I realise I may have gotten the wrong end of the stick, I never meant to infer anything. I was just giving my spin on the subject. My apologies for relying too much on your post as an example.


----------



## Graham Irwin (Jan 29, 2012)

What else could you have relied on? I wasn't exactly clear as to my writing process.

I liked your spin, I didn't mean my response to sound so blunt. I hadn't had any coffee yet!


----------



## JCFarnham (Jan 29, 2012)

Graham Irwin said:


> What else could you have relied on? I wasn't exactly clear as to my writing process.
> 
> I liked your spin, I didn't mean my response to sound so blunt. I hadn't had any coffee yet!



Ah the coffee. Yes, I understand 

You have me wondering now. What would your degree research have to say about three act structure in regards to my duology.
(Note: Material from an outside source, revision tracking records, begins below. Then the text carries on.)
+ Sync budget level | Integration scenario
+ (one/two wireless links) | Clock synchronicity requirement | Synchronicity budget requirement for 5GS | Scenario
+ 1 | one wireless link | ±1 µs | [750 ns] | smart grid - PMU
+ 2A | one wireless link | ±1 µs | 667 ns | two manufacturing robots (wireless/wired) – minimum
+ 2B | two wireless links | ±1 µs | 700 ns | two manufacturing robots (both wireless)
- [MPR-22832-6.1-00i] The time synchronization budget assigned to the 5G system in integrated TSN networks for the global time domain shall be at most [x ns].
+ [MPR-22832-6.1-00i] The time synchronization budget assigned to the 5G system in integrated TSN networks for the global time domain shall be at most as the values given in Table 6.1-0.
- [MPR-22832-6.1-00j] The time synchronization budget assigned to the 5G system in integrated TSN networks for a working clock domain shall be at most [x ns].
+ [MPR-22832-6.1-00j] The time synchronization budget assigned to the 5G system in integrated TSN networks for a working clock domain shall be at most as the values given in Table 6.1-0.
There is of course an over-arching plot throughout (which I will be attempting to tighten up with three act ness, probably... at the very least the Hollywood formula) but do you think it's possible, ignoring each individual book's story arcs, to fit those three overall acts _neatly_ into two books?

At the moment I'm saying yes, and of course I'll be writing it anyway, but I was just wondering what tradition had to say about it.


----------



## Graham Irwin (Jan 29, 2012)

If you chose to work with two books, you'd have a couple options.
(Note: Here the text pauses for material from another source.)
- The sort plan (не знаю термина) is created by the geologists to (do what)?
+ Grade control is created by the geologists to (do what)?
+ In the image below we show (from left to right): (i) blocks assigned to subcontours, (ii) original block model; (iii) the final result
Let's look at this very simplistically

Act 1:
Setup (Background, characters, world introduction)
Premise (What's the story about. Even if it's a mystery to be revealed later, the mystery is introduced)
Inciting Incident (The call to action, an event that "changes" the world of the MC(s))
Major Plot Point One (The first obstacle to the MC in their new quest

Act 2:
Facing many obstacles, the MC(s) grow nearer to the realization of their goal
Major Plot Point Two (When your MC(s) grow tired of the obstacles, begin to focus on the main goal

Act 3:
The clock has run out for your MC(s), they have reached the Point of No Return
A Climax, wherein the major issue of the story is resolved, for good or bad
(This does not mean that a cliffhanger can't remain at the end of your story)
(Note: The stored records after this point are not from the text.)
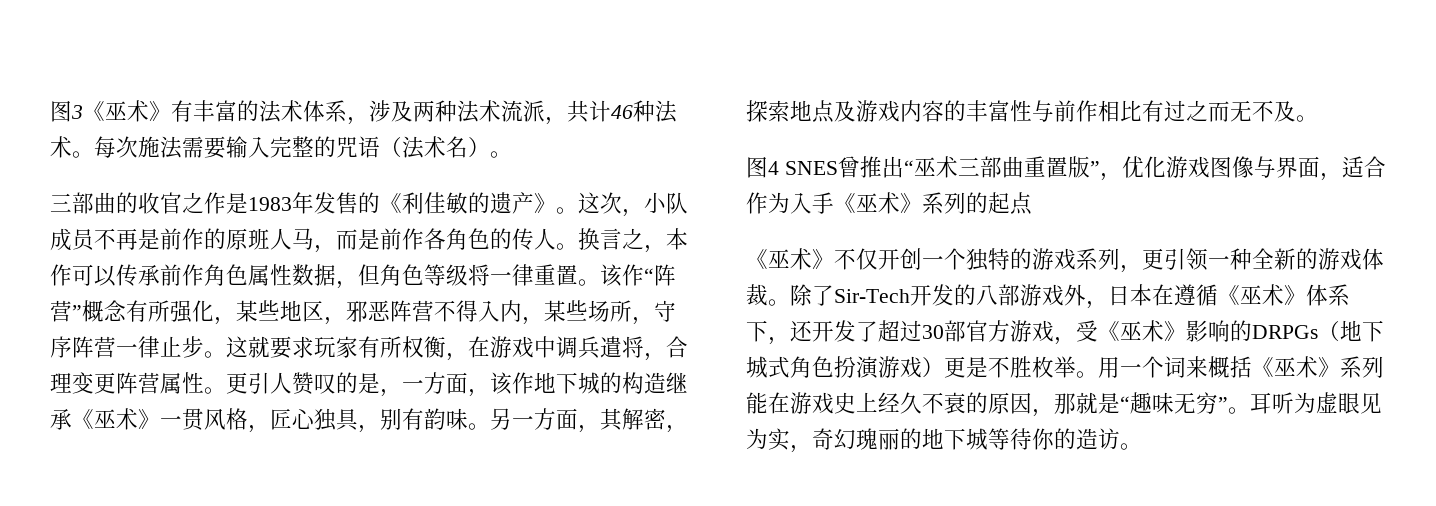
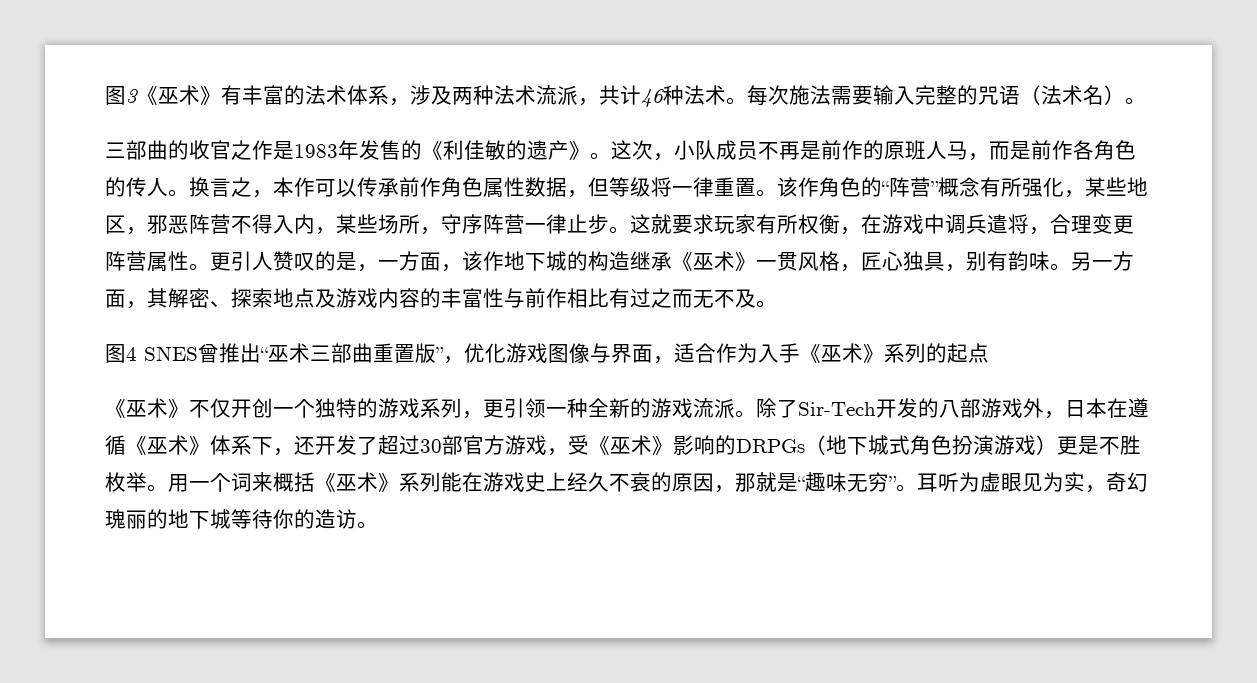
- 换言之，本作可以传承前作角色属性数据，但角色等级将一律重置。
+ 换言之，本作可以传承前作角色属性数据，但等级将一律重置。
- 该作“阵营”概念有所强化，某些地区，邪恶阵营不得入内，某些场所，守序阵营一律止步。
+ 该作角色的“阵营”概念有所强化，某些地区，邪恶阵营不得入内，某些场所，守序阵营一律止步。
- 另一方面，其解密，探索地点及游戏内容的丰富性与前作相比有过之而无不及。
+ 另一方面，其解密、探索地点及游戏内容的丰富性与前作相比有过之而无不及。
- 《巫术》不仅开创一个独特的游戏系列，更引领一种全新的游戏体裁。
+ 《巫术》不仅开创一个独特的游戏系列，更引领一种全新的游戏流派。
Now, if you break that into two books, your first could either end after "Act I", or "Act II". The first book could involve a lot of exposition, and feel full and rich and complete with the story finding its main thrust at the end. You could use this if you wanted to assemble a fellowship or something that took a lot of exposition in Book I.

Alternately, if you chose to end Book I at the darkest point of the character's journey, "Act II", Book II would be a 'phoenix from the ashes' sort of a story. All major obstacles resolved, just the main conflict left. You could use this example if you wanted all of Book II to be a war or something.

All that being said, the 3-Act structure should be kept in mind of every scene, every paragraph. It's just the cycle of action. How would it play out in a short scene?

Example:

George was sitting at his house, watching television. He was bored as sin. He heard a noise outside, and then his television went blank. Poking his head out the window, he saw a squirrel gnawing on the cable line.

He tried to chase the squirrel away, but the squirrel kept coming back. He tried capturing it with a net, but it didn't work either. George was about to give up when he remembered the Super Bowl was that night. He would have his cable, whatever it took.

His neighbor Deus Machina brought over a Super Squirrel-Catcher 5000. George knew the squirrel didn't stand a chance.

George zapped the little squirrel with 10000 volts of electricity. The poor little thing died quickly, and George re-connected his cable. He never had to get off the couch again.

As you can see, it's just about conflict and resolution. It's not the only way to tell a story, using conflict, but it's an effective and time-honored one.


----------



## JCFarnham (Jan 29, 2012)

That's very enlightening! I think, in this case, I need to end Book I before, near or around the "major plot point two" point (though I doubt I'll be as obvious as "we're sick of this, lets cut the crap", not my style  ).

Considering Book II is precisely the example you used-"war"-you couldn't have said anything more useful if you tried. Thank you Graham.


----------